Se, naquele início de década, a Selvática ocupava uma posição mais “marginal” em relação à cena teatral da cidade, hoje, doze anos depois, o estar à margem se perpetua como estética e política, enquanto os espetáculos produzidos já adentram o circuito oficial. É, agora, o caso da estreia de “Adoráveis Transgressões” na Mostra Lúcia Camargo, com direção de Gabriel Machado e dramaturgia criada com a pesquisadora pernambucana Renata Pimentel.
“Adoráveis Transgressões” começa fora do teatro, onde espectadores são recebidos com vodka tônica e avisos de que este não é um espetáculo para ser visto com sobriedade. Neste “Coquetel das loucas” preambular, travamos os primeiros contatos com personagens de uma Rússia decadente e com ratazanas infiltradas para pilhar aquela herança. Eis uma síntese de uma dramaturgia fragmentária, profusa, prolixa, operada pelo acúmulo de referências e de releituras, na chave do deboche e do desbunde. Uma imensa pilha de restos de um grande evento que se decompõem sob o peso uns dos outros. É disso que se trata: de um legado cultural canônico que se despedaça e é corroído a dentadas de seres apartados em submundos.
Quatro são os textos de referência, dois de Léo Glück, dramaturga curitibana, radicada em São Paulo, que retorna à Selvática, e traz entre eles uma recriação das Três Irmãs de Tchékhov em “melodrama rocambolesco”; e dois de Copi, o transgressor argentino de Paris. Essa composição de dramas desestruturados coloca a peça sob uma espécie de sombra paterna do drama russo, com/contra o qual os corpos em cena se debatem. Para tanto, usam como ferramentas de escracho e libertação o cabaré e o melodrama, expressões populares latino-americanas de descolonização do imaginário europeizado.
Ao enredar uma história de mordomas e ratazanas, ainda que decomposta, a peça sustenta uma crença no drama. Nos figurinos, as modelagens e padrões referenciados à Rússia persistem, ainda que se suprimam peças de roupa, exponham nudezes e, na maquiagem, pipoquem nos rostos formas coloridas que poderiam ser versões circenses de mutações cronenberguianas (penso aqui no filme “Crimes do Futuro”).
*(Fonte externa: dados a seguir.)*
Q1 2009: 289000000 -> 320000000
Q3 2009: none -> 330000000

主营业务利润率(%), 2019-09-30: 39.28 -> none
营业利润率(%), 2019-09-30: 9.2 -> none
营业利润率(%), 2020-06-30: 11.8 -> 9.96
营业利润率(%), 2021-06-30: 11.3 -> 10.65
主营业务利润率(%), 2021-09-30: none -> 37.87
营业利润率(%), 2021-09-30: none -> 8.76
Faz-se o elogio ao bizarro e à besteira – esta à qual Lacan nos convida a dar bom uso, pois faz vacilar a norma social de produção de sentidos. Voltarei a isso em breve.
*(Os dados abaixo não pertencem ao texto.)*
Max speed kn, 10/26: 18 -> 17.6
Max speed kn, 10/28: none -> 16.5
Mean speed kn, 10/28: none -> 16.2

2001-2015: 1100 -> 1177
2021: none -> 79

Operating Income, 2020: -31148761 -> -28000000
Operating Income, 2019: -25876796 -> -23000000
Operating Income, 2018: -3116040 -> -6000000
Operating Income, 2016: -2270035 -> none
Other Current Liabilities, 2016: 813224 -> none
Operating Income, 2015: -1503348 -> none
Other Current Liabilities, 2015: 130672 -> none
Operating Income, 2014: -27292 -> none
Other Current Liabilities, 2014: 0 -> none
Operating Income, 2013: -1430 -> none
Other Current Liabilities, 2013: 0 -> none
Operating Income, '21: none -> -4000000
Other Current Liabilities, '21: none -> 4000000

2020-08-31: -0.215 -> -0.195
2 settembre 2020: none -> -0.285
No escracho ao cânone, a transgressão é operada sobre uma herança da qual não se quer abrir mão. Entendo que isso coloca algumas perguntas, como se o coletivo chegasse a um impasse – tchekhoviano – entre transgressão e tradição. O que se quer transformar e o que se quer perpetuar? Sem a persistência da tradição, o que haveria a transgredir? A que se destina a tradição da transgressão? E ao persistir, a transgressão mantém afiada a navalha de seu talhe?
No avesso da transgressão, o seu reverso, uma tradição ainda reverenciada. E o que me parece estar em jogo é justamente isto: como aqueles corpos invadidos e colonizados pelas palavras do cânone ocidental e, por essas mesmas palavras excluídos da possibilidade de nomeação, senão por sua inadequação às normas que sustentam a heterossexualidade branca patriarcal como universal – como esses corpos se arranjam com uma herança que tão violentamente marca suas carnes?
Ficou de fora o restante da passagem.